It began with small-incision cataract surgery with an incision less than 4mm in size, as against a 12-14 mm incision in conventional cataract surgery (called extracapsular cataract extraction). The introduction of phacoemulsification changed cataract surgery forever, heralding the onset of sophisticated mechanization. The most significant advancement in this regard are, one, a decrease in the size of the incision, and two, the use of premium IOLs. The latest in the former is the development of the surgical technique, Microincision Cataract Surgery (MICS); where incision size is less than 2mm in size.

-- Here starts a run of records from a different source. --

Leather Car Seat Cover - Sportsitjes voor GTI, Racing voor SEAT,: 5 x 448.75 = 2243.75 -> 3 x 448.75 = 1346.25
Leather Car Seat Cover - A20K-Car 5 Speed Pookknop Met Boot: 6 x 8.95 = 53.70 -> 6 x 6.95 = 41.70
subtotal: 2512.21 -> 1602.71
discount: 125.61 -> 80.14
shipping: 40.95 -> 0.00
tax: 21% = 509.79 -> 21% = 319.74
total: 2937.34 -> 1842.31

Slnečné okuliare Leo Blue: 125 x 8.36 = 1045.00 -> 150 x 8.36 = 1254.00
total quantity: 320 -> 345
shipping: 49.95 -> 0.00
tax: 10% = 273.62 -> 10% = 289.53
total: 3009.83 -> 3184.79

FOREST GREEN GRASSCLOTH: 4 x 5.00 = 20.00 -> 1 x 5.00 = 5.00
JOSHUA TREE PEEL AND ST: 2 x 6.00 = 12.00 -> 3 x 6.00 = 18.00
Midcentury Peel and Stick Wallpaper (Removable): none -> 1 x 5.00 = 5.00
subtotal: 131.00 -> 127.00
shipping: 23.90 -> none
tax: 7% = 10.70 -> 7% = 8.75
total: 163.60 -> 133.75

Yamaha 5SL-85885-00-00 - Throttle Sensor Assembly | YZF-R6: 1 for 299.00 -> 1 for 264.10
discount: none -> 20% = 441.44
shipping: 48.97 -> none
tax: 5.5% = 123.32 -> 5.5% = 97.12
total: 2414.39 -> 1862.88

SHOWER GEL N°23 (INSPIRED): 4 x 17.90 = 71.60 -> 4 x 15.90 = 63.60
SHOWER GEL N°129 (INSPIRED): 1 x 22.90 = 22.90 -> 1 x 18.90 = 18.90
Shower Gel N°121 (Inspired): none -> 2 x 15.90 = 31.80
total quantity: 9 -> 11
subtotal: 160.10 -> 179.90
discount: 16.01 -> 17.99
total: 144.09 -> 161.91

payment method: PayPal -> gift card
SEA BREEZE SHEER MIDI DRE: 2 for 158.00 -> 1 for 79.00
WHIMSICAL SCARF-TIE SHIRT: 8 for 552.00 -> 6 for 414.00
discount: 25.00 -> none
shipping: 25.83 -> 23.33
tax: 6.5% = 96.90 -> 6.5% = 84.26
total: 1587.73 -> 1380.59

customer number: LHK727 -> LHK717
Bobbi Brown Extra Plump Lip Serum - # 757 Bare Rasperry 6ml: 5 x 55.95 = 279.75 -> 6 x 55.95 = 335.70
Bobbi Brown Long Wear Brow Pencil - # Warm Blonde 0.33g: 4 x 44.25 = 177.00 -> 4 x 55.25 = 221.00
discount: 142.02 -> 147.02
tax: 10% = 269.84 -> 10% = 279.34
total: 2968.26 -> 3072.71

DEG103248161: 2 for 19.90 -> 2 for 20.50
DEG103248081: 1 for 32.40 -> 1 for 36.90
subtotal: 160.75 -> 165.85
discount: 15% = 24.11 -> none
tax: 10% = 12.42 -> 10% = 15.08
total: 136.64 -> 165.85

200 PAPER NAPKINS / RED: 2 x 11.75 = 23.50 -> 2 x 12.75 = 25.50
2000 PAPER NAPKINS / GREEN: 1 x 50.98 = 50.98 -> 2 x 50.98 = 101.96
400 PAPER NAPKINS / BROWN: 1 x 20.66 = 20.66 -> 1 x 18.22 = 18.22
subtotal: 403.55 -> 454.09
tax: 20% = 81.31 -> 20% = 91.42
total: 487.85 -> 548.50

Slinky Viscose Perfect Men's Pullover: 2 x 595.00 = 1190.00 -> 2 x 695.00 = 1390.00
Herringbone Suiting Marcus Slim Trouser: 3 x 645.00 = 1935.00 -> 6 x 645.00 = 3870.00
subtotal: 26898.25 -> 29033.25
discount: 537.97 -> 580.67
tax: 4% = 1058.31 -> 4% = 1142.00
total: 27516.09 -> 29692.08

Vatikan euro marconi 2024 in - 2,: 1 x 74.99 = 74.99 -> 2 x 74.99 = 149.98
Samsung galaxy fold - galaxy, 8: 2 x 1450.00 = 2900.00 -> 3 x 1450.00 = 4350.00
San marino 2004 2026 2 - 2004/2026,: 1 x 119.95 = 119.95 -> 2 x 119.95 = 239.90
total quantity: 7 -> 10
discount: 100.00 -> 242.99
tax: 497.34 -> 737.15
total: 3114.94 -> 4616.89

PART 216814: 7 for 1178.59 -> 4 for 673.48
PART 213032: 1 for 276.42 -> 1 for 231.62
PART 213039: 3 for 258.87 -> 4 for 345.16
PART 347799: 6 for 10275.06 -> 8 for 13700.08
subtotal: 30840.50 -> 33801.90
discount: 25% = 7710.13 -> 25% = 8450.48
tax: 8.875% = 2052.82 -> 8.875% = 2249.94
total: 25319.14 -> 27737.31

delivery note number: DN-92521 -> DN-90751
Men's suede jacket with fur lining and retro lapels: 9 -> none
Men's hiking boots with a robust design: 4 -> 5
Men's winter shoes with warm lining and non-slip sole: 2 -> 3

In case you have cataracts, your doctor will try and improve your vision using glasses. In case, if it does not get better with the glasses, or you struggle with glare, he or she will suggest that you to consider cataract surgery. Most doctors find that patient satisfaction and visual recovery are both the best after MICS, and they will be happy to discuss its risks and benefits with you.
MICS was first described by Jorge Alió in 2002, who defined the technique that relied on principles of bimanuality, new tools, fluidics and a smaller incision. Conventional phacoemulsification uses a larger incision as compared to MICS, as is evident from the terminology itself. In MICS, the incision size is lower than 2.0 mm and ranges from 1.5 to 1.8 mm depending on surgeon preference. The machine used for MICS is more sophisticated. The bimanual irrigation and aspiration handpiece ensure that less ultrasound or phaco energy is used during each surgery. The smaller incision size, as well as the use of less energy, makes this surgery safer and helps in faster healing.